И тут уже полное спокойствие освободило душу, сейчас мог он радоваться, не сдерживая себя. Теперь одно желание — дойти до села, купить бутыль самогона и тем спраздновать обретенную свободу. А то, что стоила она двух человеческих жизней, он не очень-то задумывался: особисту туда и дорога, а этому постовому не надо было лезть на рожон, тоже мне, бдительный, кого задержать вздумал? А кстати, все же за это время он и доброе дело сделал, предупредил роту, ну, и с десяток фрицев ухлопал, ежели не более…
А когда дошел до Волги, то уж совсем душа успокоилась. В санроте задерживаться он не будет, только продаттестат возьмет и тронет в тыл дальше. Хорошо бы в московский госпиталь угодить, в Москве он своих найдет, там уже полный порядок будет…

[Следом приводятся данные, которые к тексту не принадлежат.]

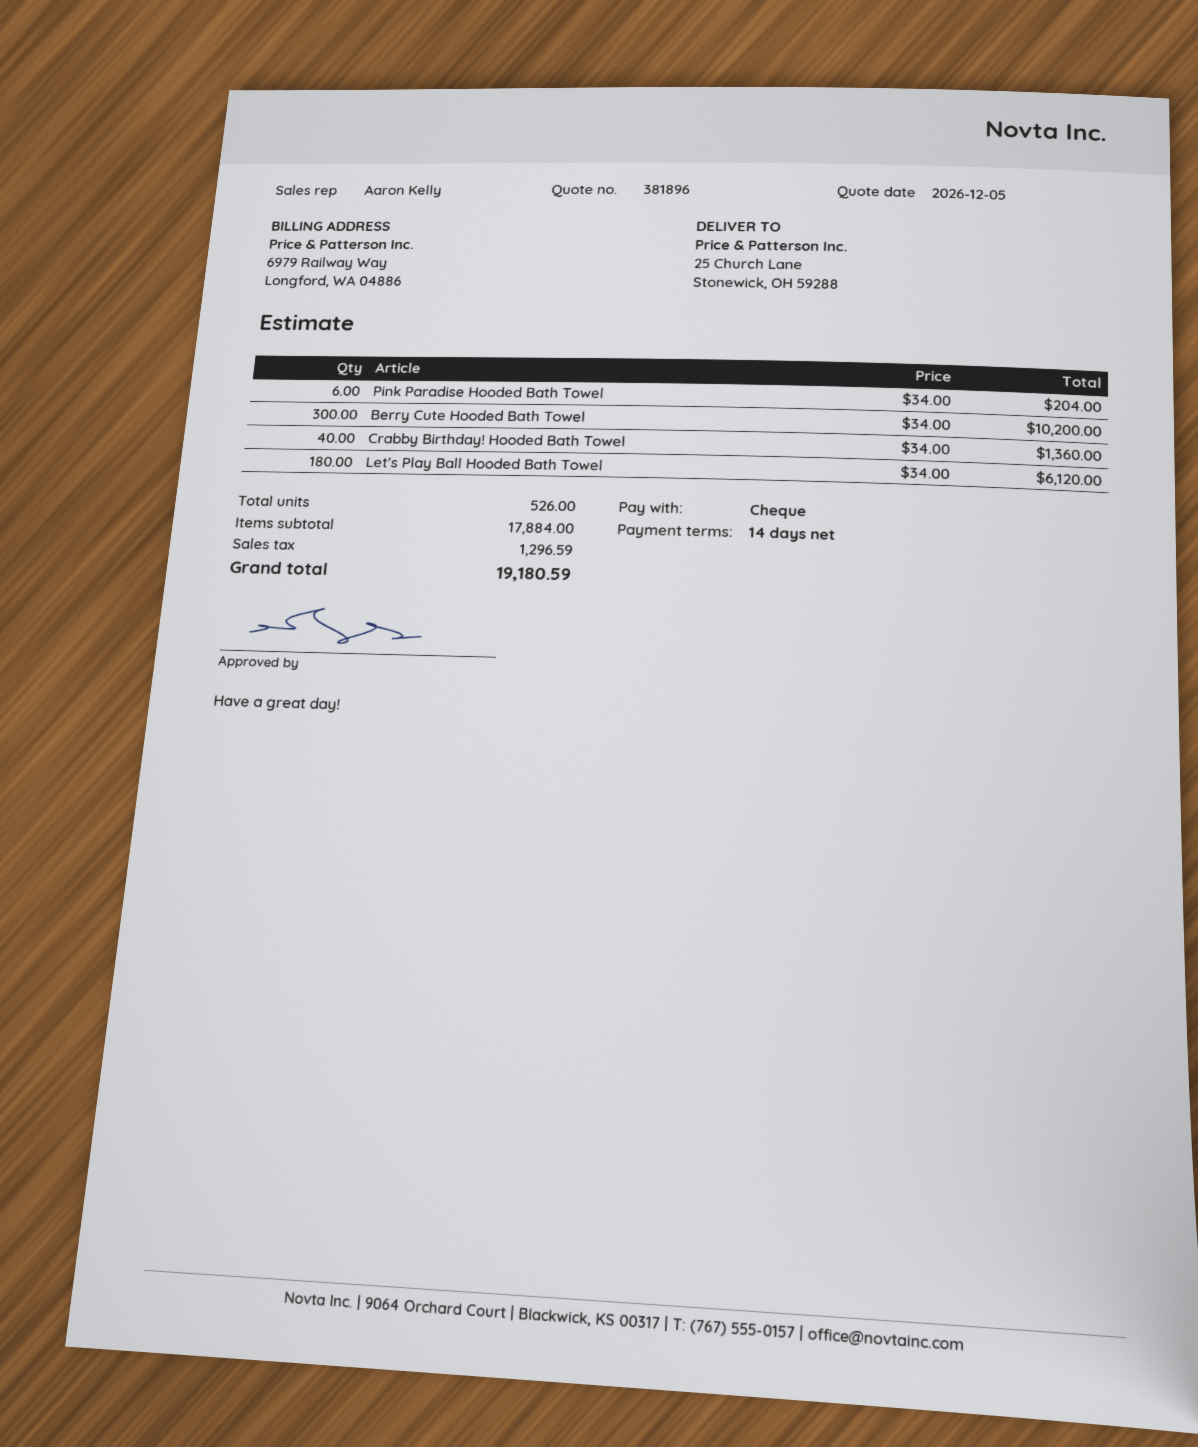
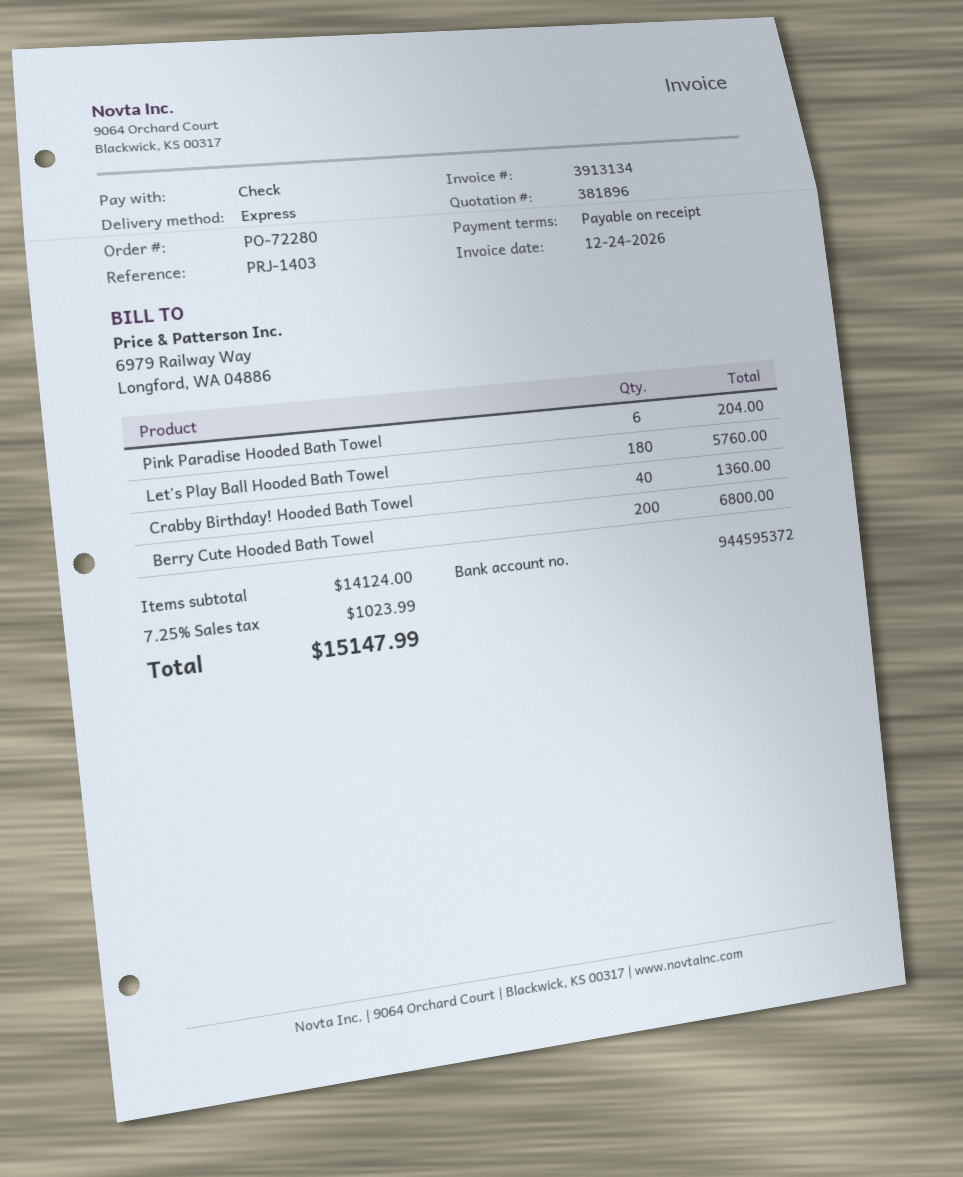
payment terms: 14 days -> on receipt
Berry Cute Hooded Bath Towel: 300 for 10200.00 -> 200 for 6800.00
Let's Play Ball Hooded Bath Towel: 180 for 6120.00 -> 180 for 5760.00
subtotal: 17884.00 -> 14124.00
tax: 1296.59 -> 1023.99
total: 19180.59 -> 15147.99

Стрельба в деревне уже давно закончилась, но никто оттуда еще не пришел. Больше всех переживал Женя Комов, он даже несколько раз выходил на поле и тщетно всматривался в темноту. Два хороших и близких ему человека остались там — ротный и Костя. Хорошими были и папаша с Мачихиным, но от тех он был далеко. А вот ротного — «С Богом», пронизало его до глубины души, ну, и к тому же оказался он сыном его милой учительницы Веры Семеновны… Что он ей напишет, если старший лейтенант Пригожин не вернется?… Да и успеет ли написать? Вот бойцы его роты разбирают принесенные в ящиках патроны, разбирают гранаты, набивают диски ППШ. Все это делают молча, хмуро и не очень-то думают о том, что вот-вот снова придется идти в бой. Им показалось, что комбат пугал их только, — это настолько бессмысленно, что трудно поверить в серьезность такого приказа послать разбитые, деморализованные остатки роты опять наступать на деревню, которую и в первый-то раз взяли счастливым случаем.
А в это самое время старший лейтенант Пригожин, Карцев и Мачихин, выбиваясь из сил, тащили тяжело раненного папашу. Он был грузен, и они часто останавливались, отдыхали, опуская папашу на землю. Он прерывисто дышал, ранение было в грудь, и порой, когда он говорил, розовая пена показывалась у губ. А говорил он слабым голосом, прося захоронить его обязательно…
— Не хочу валяться неприбранным…
— Чего о смерти заладил, выдюжишь ты, — успокаивал Мачихин.